Fühlt vorsichtig!

Der letzte linke Student von jörg sundermeier

Heute freut sich der letzte linke Student. Er freut sich, denn einer seiner alten Freunde wird sein Nachbar werden. Und zwar: der, der sich noch immer Kommunist nennt. Nun wissen wir: der, der sich noch immer Kommunist nennt, ist in Wirklichkeit gar keiner. Weil er: die falsche Musik hört und sich falsch ernährt und homosexuell ist. Aber: der, der sich noch immer Kommunist nennt, wird vielleicht eines Tages verstehen, worum es wirklich geht. Nach diesem Tag: wird der letzte linke Student nur noch der vorletzte linke Student sein und der, der sich noch immer Kommunist nennt, wird ebenfalls ein vorletzter linker Student sein. Und das: werden beide solange bleiben, bis sie mehr werden. Oder: weniger. Jedenfalls: keimt Hoffnung. Und Hoffnung: begründet Zuversicht.
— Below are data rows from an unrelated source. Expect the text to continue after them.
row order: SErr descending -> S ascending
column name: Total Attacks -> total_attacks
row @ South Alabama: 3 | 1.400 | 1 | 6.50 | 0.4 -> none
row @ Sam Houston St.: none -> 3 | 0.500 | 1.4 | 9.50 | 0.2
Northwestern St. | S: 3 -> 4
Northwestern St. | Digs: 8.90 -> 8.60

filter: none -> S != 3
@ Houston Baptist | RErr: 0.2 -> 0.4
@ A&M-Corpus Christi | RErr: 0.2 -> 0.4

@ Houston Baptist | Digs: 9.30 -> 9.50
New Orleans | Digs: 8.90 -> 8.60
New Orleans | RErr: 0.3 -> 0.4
Zuversicht aber: braucht es, um die Revolution zu machen. Die Revolution wiederum: braucht es, damit der Mensch zum Menschen wird.
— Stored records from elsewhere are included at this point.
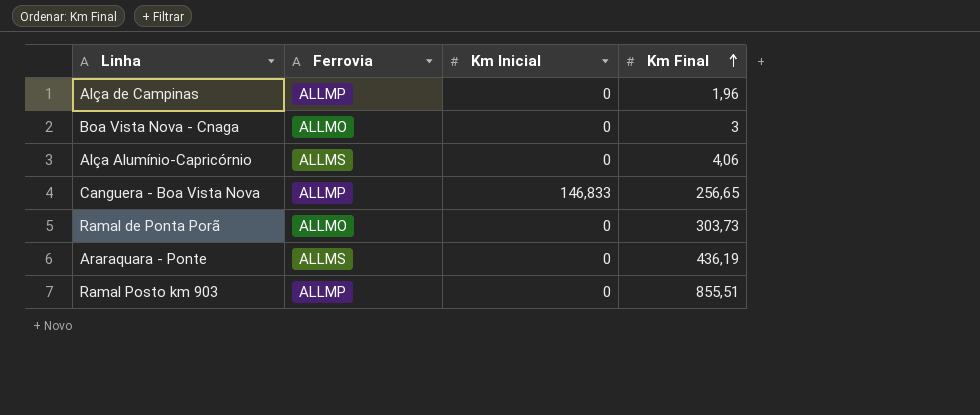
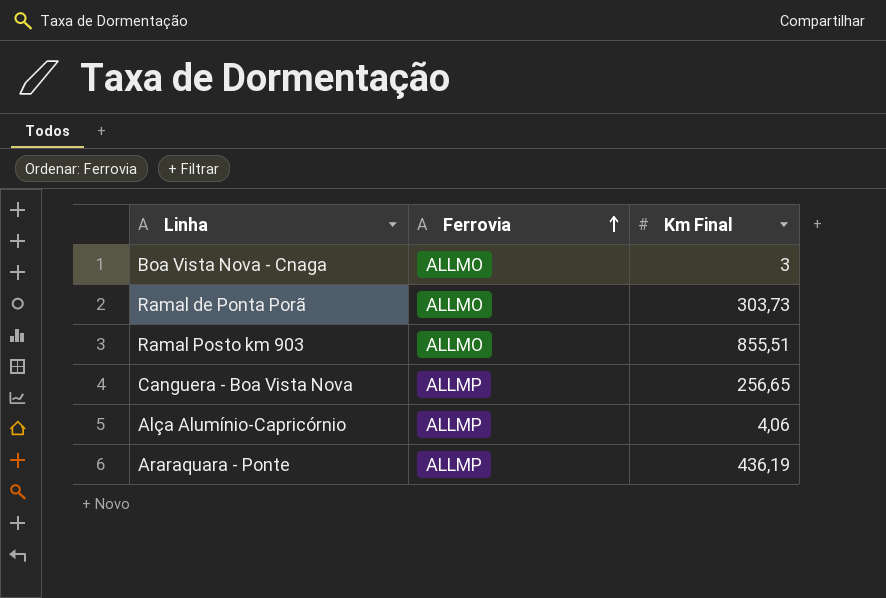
row order: Km Final ascending -> Ferrovia ascending
column Km Inicial | position: 3 -> none
row Alça de Campinas: ALLMP | 0 | 1,96 -> none
Ramal Posto km 903 | Ferrovia: ALLMP -> ALLMO
Alça Alumínio-Capricórnio | Ferrovia: ALLMS -> ALLMP
Araraquara - Ponte | Ferrovia: ALLMS -> ALLMP

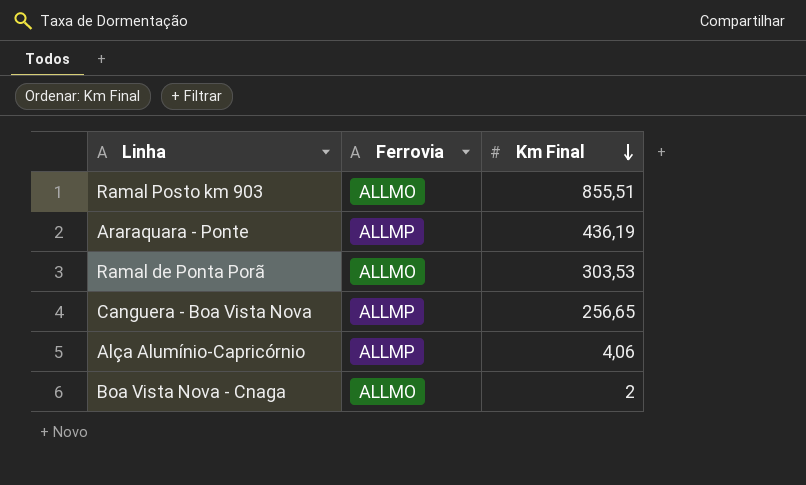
row order: Ferrovia ascending -> Km Final descending
Ramal de Ponta Porã | Km Final: 303,73 -> 303,53
Boa Vista Nova - Cnaga | Km Final: 3 -> 2

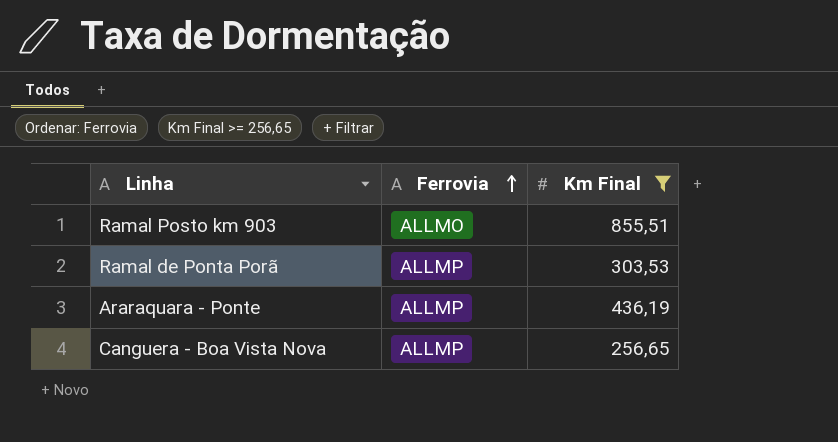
filter: none -> Km Final >= 256,65
row order: Km Final descending -> Ferrovia ascending
Ramal de Ponta Porã | Ferrovia: ALLMO -> ALLMP

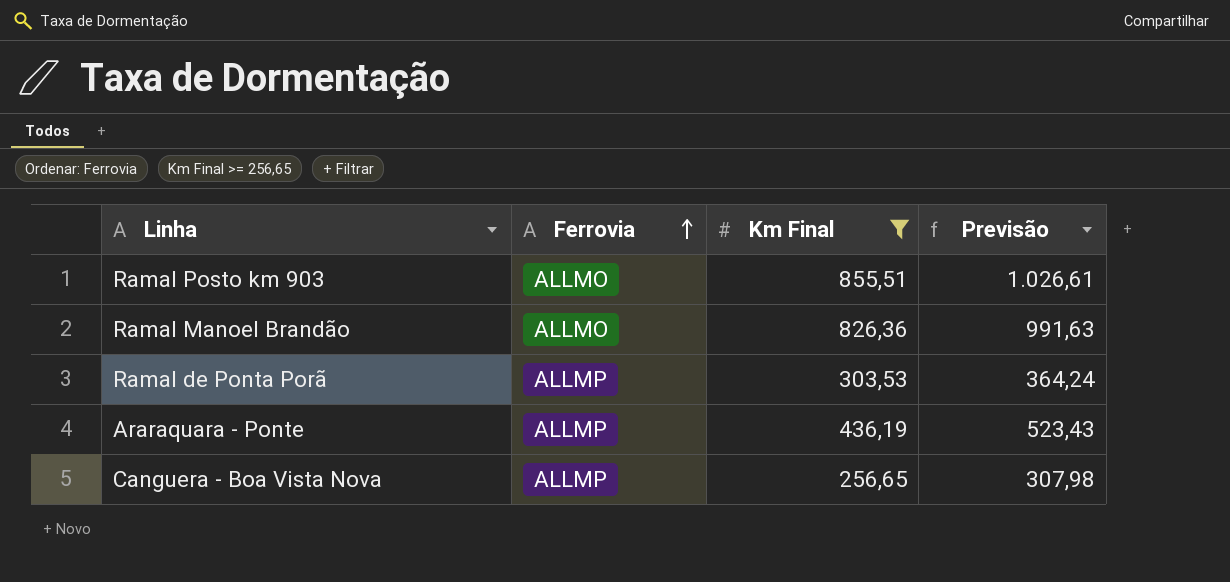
column Previsão | formula: none -> [Km Final] * 1,2
row Ramal Manoel Brandão: none -> ALLMO | 826,36 | 991,63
Wie auch immer: der letzte linke Student schreibt aus diesem Anlass etwas Freudiges in sein besonderes Notizbuch. Er schreibt: »Manchm. ist mir, als wären meine Gefühle stärker als meine Ratio. Dann arbeite ich gar nicht mehr an der Rev., sondern freue mich einfach nur so in den Tag hinein. Am nächst. Tag geht die Arbeit dann besser. Komisch.« Das liest der letzte linke Student noch einmal. Er merkt: so kann man das nicht sagen. Es klingt, bis auf »Ratio«, nicht intellektuell genug. Daher: killert er alles weg. Stattdessen schreibt er: »Was immer einer fühlt, die Sprache ist wichtiger.« Das wiederum ist ein guter Satz. An dem: kann man sich festhalten. Und auch wir sollten nicht immer einfach nur blue sein, sondern ruhig auch mal schwarz auf weiß denken.